* [THE TASK] Print the lines below word for word, beginning with the first and ending with the line that holds "position:relative; cursor:pointer; display:flex;", and skip every picture.

** Opening DATA LISTING block **

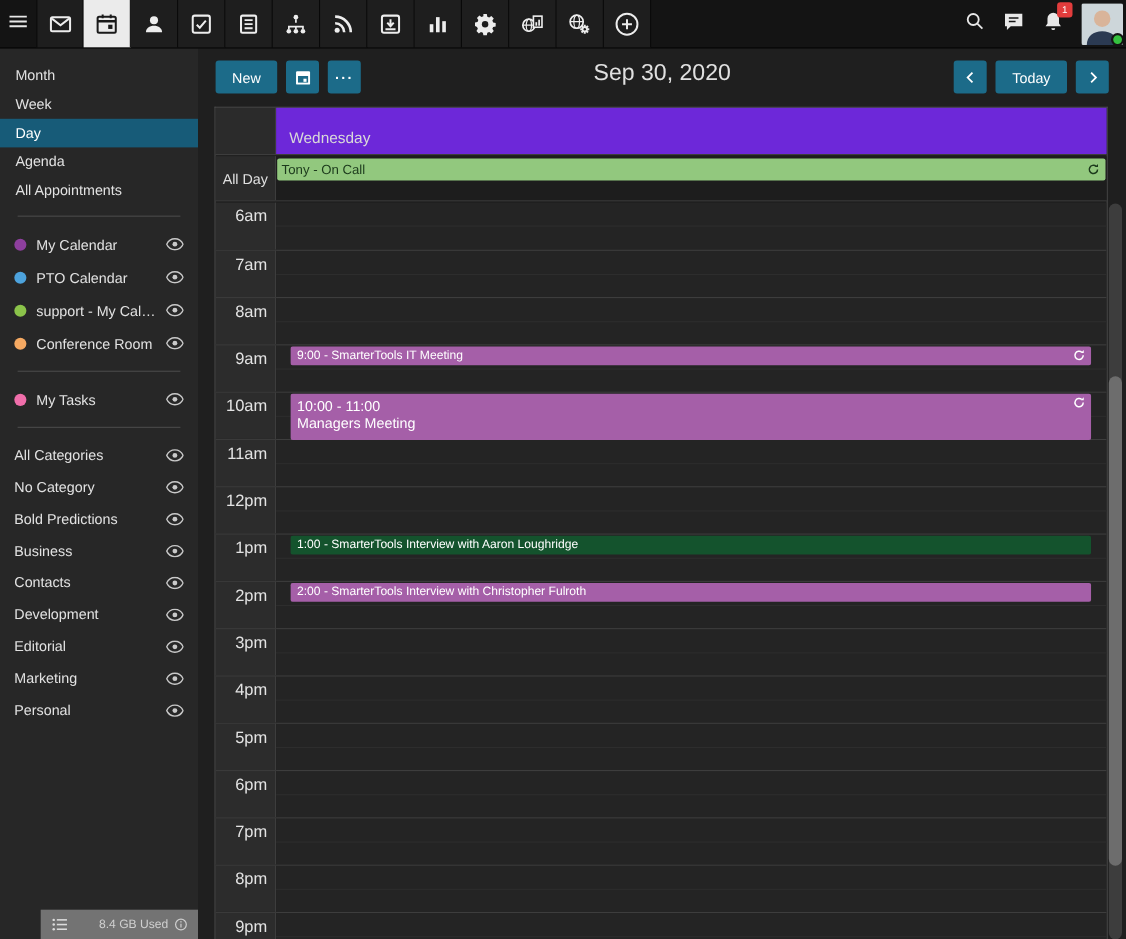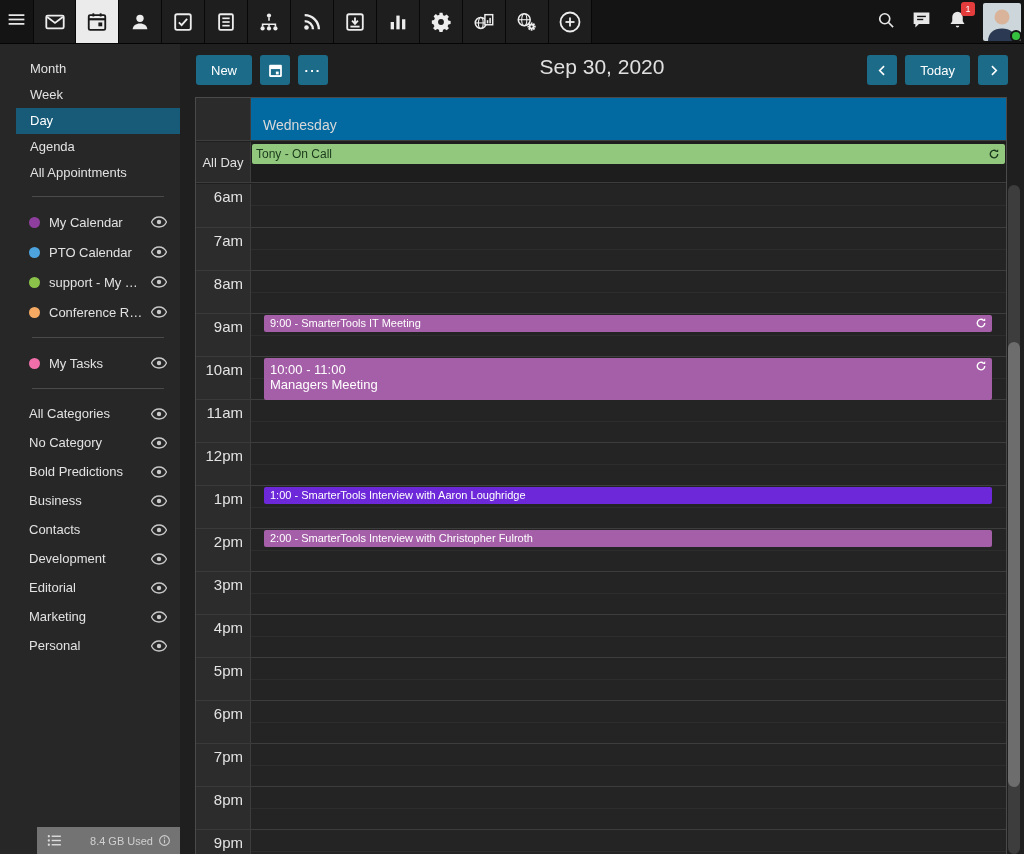--- a/index.html
+++ b/index.html
@@ -20,21 +20,21 @@
   .topbar-right { margin-left:auto; display:flex; align-items:center; gap:15px; padding-right:3px; }
   .tb-icon { position:relative; cursor:pointer; display:flex; align-items:center; }
   .badge { position:absolute; top:-7px; right:-7px; min-width:14px; height:14px; background:#e23c3c;
     color:#fff; font-size:9px; line-height:14px; text-align:center; border-radius:3px; padding:0 2px; }
   .avatar { position:relative; width:38px; height:38px; border-radius:2px; overflow:hidden; cursor:pointer; }
   .presence { position:absolute; right:-1px; bottom:-1px; width:12px; height:12px; border-radius:50%;
     background:#35c13f; border:2px solid #141414; }
 
   
   .sidebar { position:absolute; top:44px; left:0; width:180px; bottom:0; background:#272727; z-index:20; }
-  .side-scroll { position:absolute; top:0; left:0; right:0; bottom:27px; overflow:hidden; padding-top:12px;margin-left:16px; }
+  .side-scroll { position:absolute; top:0; left:0; right:0; bottom:27px; overflow:hidden; padding-top:12px; }
   .nav-item { height:26px; line-height:26px; padding-left:14px; font-size:13px; color:#e2e2e2;
     cursor:pointer; white-space:nowrap; }
   .nav-item.selected { background:#175b78; color:#fff; }
   .divider { height:1px; background:#4a4a4a; margin:10px 16px; }
   .row-item { height:30px; display:flex; align-items:center; padding:0 13px; font-size:13px;
     color:#e2e2e2; cursor:pointer; }
   .row-item.cat { height:29px; }
   .dot { width:11px; height:11px; border-radius:50%; margin-right:9px; flex:none; }
   .row-label { flex:1; white-space:nowrap; overflow:hidden; text-overflow:ellipsis; }
   .eye { flex:none; margin-left:6px; display:flex; align-items:center; cursor:pointer; }
@@ -55,21 +55,21 @@
     font-size:21px; color:#e0e0e0; white-space:nowrap; }
   .nav-btns { margin-left:auto; display:flex; gap:8px; }
   .btn .dots { letter-spacing:2px; font-weight:bold; font-size:13px; margin-top:-5px; }
 
   
   .grid { position:absolute; left:15px; top:53px; width:812px; bottom:0;
     border-top:1px solid #4a4a4a; border-left:1px solid #4a4a4a; border-right:1px solid #4a4a4a; }
   .grid-header { position:absolute; top:0; left:0; right:0; height:43px; display:flex;
     border-bottom:1px solid #3d3d3d; }
   .corner { width:55px; background:#2b2b2b; border-right:1px solid #3d3d3d; }
-  .day-header { flex:1; background:#0369a1; color:#d9d9d9; font-size:14px; padding:19px 0 0 12px; }
+  .day-header { flex:1; background:#6d28d9; color:#d9d9d9; font-size:14px; padding:19px 0 0 12px; }
   .allday-row { position:absolute; top:44px; left:0; right:0; height:41px; display:flex;
     border-bottom:1px solid #3d3d3d; }
   .allday-gutter { width:55px; background:#2b2b2b; border-right:1px solid #3d3d3d; color:#e0e0e0;
     font-size:13px; display:flex; align-items:center; justify-content:center; }
   .allday-content { flex:1; background:#1d1d1d; position:relative; }
   .allday-event { position:absolute; top:2px; left:1px; right:1px; height:20px; border-radius:2px;
     font-size:12px; line-height:20px; padding:0 22px 11px 4px; white-space:nowrap; overflow:hidden;
     cursor:pointer; }
   .hour-rows { position:absolute; top:86px; left:0; right:0; bottom:0; overflow:hidden; }
   .hour-row { height:43px; display:flex; }
@@ -585,21 +585,21 @@
           <div class="event-bar tall" style="top: 174px; height: 42px; background: rgb(165, 95, 168);">
             <div class="l1">10:00 - 11:00</div>
             <div class="l2">Managers Meeting</div>
             <span class="recur">
               <svg viewBox="0 0 16 16" width="12" height="12">
                 <path d="M13 8a5 5 0 1 1-1.7-3.7" fill="none" stroke="#ffffff" stroke-width="1.8"></path>
                 <path d="M13.6 1.6v3.6h-3.6z" fill="#ffffff"></path>
               </svg>
             </span>
           </div>
-          <div class="event-bar" style="top: 303px; height: 17px; background: #6d28d9;">
+          <div class="event-bar" style="top: 303px; height: 17px; background: #14532d;">
             <div class="l1">1:00 - SmarterTools Interview with Aaron Loughridge</div>
           </div>
           <div class="event-bar" style="top: 346px; height: 17px; background: rgb(165, 95, 168);">
             <div class="l1">2:00 - SmarterTools Interview with Christopher Fulroth</div>
           </div>
         </div>
     </div>
     <div class="vscroll">
       <div class="vthumb"></div>
     </div>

** Closing DATA LISTING block **

* [FINISHED TASK]
--- a/index.html
+++ b/index.html
@@ -20,21 +20,21 @@
   .topbar-right { margin-left:auto; display:flex; align-items:center; gap:15px; padding-right:3px; }
   .tb-icon { position:relative; cursor:pointer; display:flex; align-items:center; }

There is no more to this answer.